(RECORDED DATA)
..............................

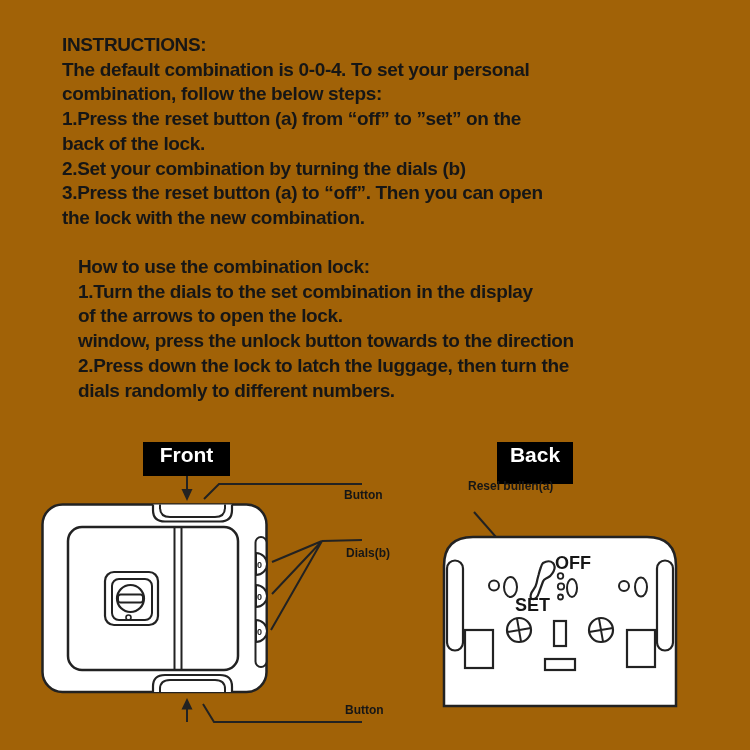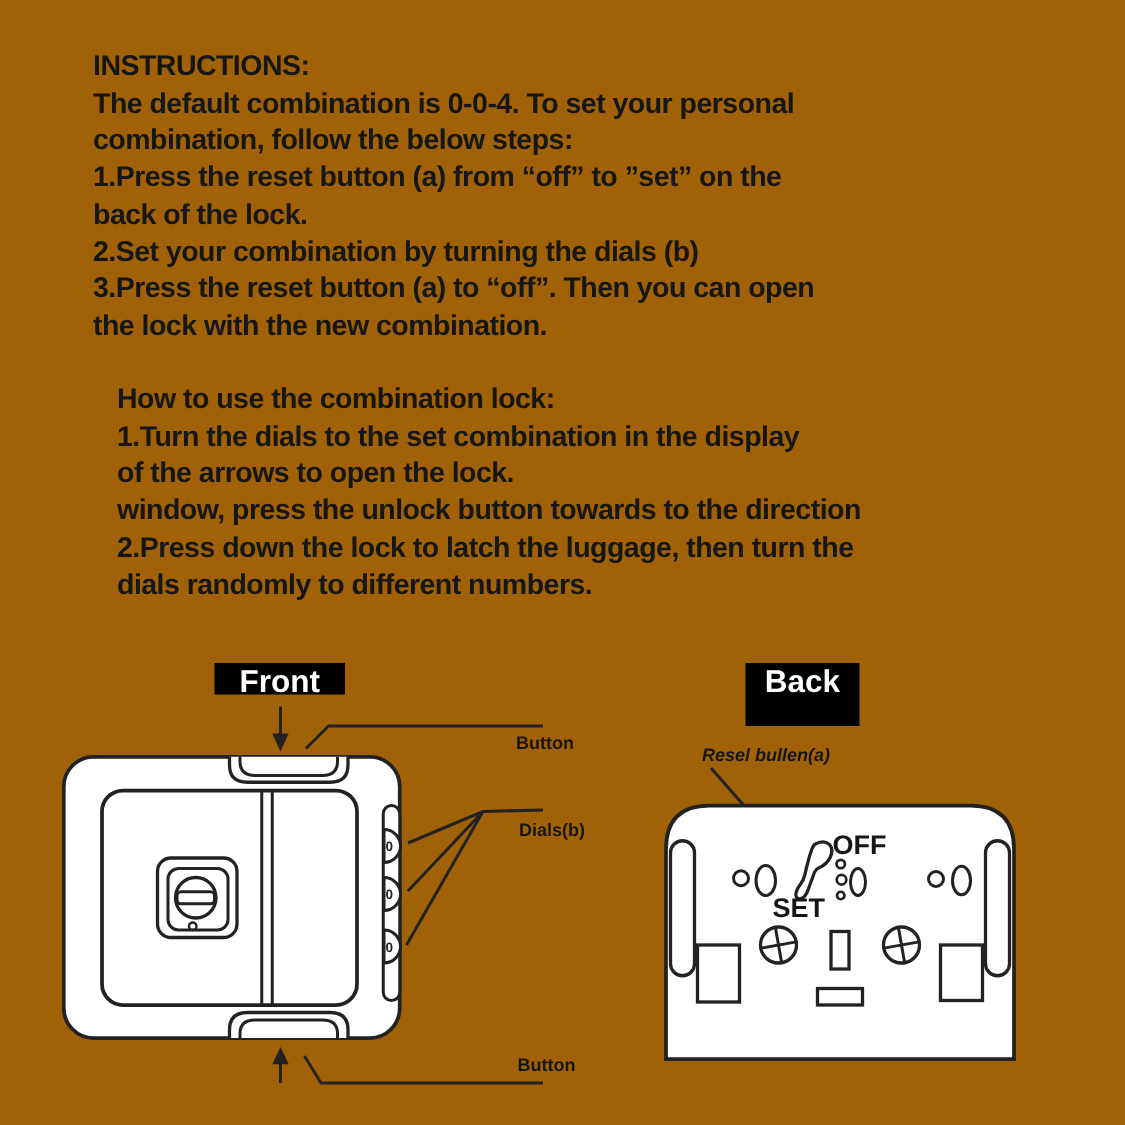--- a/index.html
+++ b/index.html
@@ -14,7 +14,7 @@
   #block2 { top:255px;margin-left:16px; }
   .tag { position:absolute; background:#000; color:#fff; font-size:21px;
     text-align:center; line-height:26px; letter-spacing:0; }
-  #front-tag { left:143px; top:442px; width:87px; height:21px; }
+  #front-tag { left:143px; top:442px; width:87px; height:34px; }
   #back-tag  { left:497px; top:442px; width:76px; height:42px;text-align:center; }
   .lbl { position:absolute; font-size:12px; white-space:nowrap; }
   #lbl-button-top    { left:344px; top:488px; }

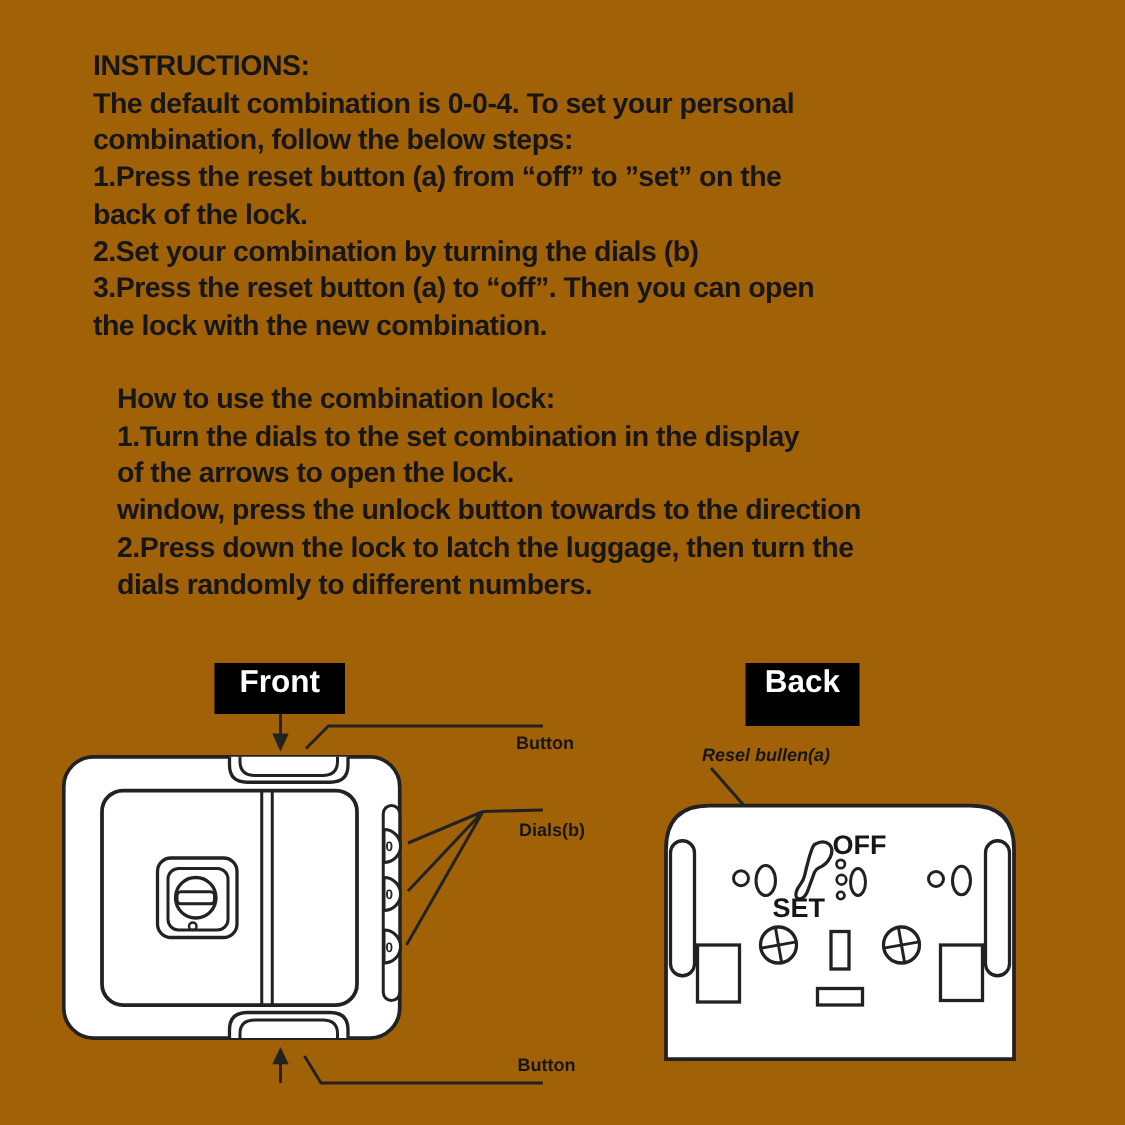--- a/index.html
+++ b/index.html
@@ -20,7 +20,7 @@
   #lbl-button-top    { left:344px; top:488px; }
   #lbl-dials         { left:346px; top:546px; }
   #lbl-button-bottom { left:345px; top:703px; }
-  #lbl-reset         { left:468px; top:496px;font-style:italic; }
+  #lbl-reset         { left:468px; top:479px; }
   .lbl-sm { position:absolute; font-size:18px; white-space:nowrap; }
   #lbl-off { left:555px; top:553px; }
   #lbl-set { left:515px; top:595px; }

..............................

With the pictures omitted, give every line above again exactly.

--- a/index.html
+++ b/index.html
@@ -14,7 +14,7 @@
   #block2 { top:255px;margin-left:16px; }
   .tag { position:absolute; background:#000; color:#fff; font-size:21px;
     text-align:center; line-height:26px; letter-spacing:0; }
-  #front-tag { left:143px; top:442px; width:87px; height:21px; }
+  #front-tag { left:143px; top:442px; width:87px; height:34px; }
   #back-tag  { left:497px; top:442px; width:76px; height:42px;text-align:center; }
   .lbl { position:absolute; font-size:12px; white-space:nowrap; }
   #lbl-button-top    { left:344px; top:488px; }

--- a/index.html
+++ b/index.html
@@ -20,7 +20,7 @@
   #lbl-button-top    { left:344px; top:488px; }
   #lbl-dials         { left:346px; top:546px; }
   #lbl-button-bottom { left:345px; top:703px; }
-  #lbl-reset         { left:468px; top:496px;font-style:italic; }
+  #lbl-reset         { left:468px; top:479px; }
   .lbl-sm { position:absolute; font-size:18px; white-space:nowrap; }
   #lbl-off { left:555px; top:553px; }
   #lbl-set { left:515px; top:595px; }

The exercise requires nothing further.